I help women to access simple things, like food and clean water. But I want more than this – I want to see real reconciliation.
Living with HIV has taught me so much about how to resolve conflict. When I first learnt I was HIV+ I wanted to bring my dead husband out of the ground and cut him to pieces. I was so full of anger and bitterness that he had brought HIV into our lives. I thought of nothing but death and revenge.

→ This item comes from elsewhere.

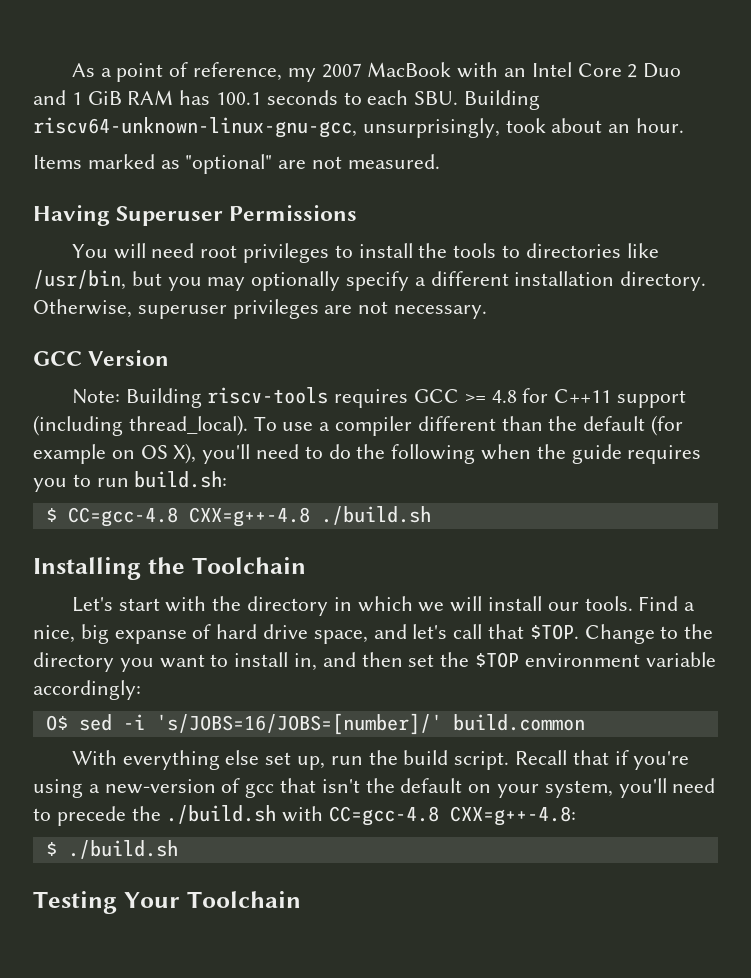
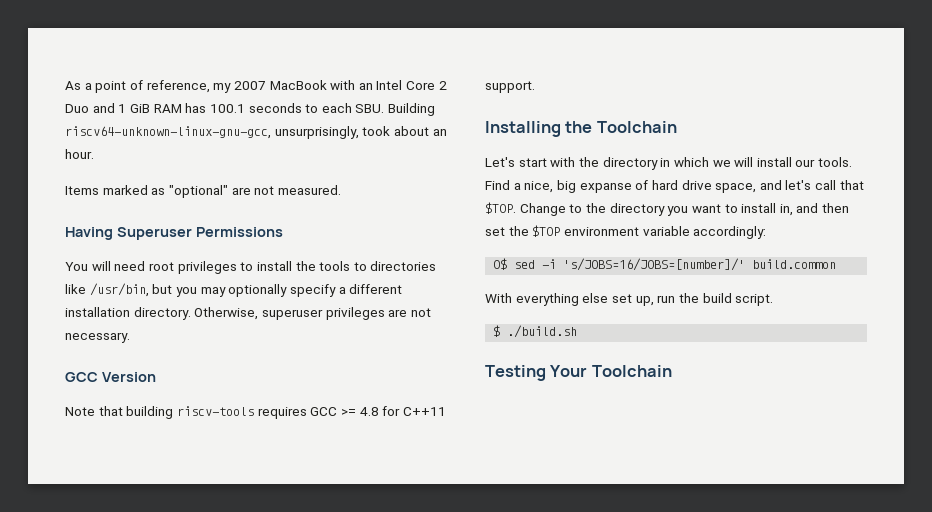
- Note: Building riscv-tools requires GCC >= 4.8 for C++11 support (including thread_local). To use a compiler different than the default (for example on OS X), you'll need to do the following when the guide requires you to run build.sh:
- $ CC=gcc-4.8 CXX=g++-4.8 ./build.sh
+ Note that building riscv-tools requires GCC >= 4.8 for C++11 support.
- Recall that if you're using a new-version of gcc that isn't the default on your system, you'll need to precede the ./build.sh with CC=gcc-4.8 CXX=g++-4.8:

I never imagined living with HIV could bring reconciliation.
In the midst of my illness and despair, God told me: "My daughter, with or without HIV, you must live."
Through living with HIV I have felt the resentment that comes with rejection and isolation. In my country, if you live with HIV, women are chased away from their homes and abandoned by their families, left to starve. The bedridden are carried into the bush and left to die. Others have been dismissed from their jobs.
My experience living with HIV led me to start the National Empowerment of Positive Women United network in 2013 and we now have 1,597 members. Most but not all of us have a positive status. If someone comes to me in a state of emotional brokenness, worn down by illness or the conflict, I listen. In South Sudan conflict has devastated the lives of millions.
Around 400 of our members contracted HIV because they were raped. Many of us are survivors of sexual violence. It is men that are fighting, but everybody suffers. Women and children suffer disproportionately because there is so much sexual and gender-based violence – girls as young as three years old have been raped and killed.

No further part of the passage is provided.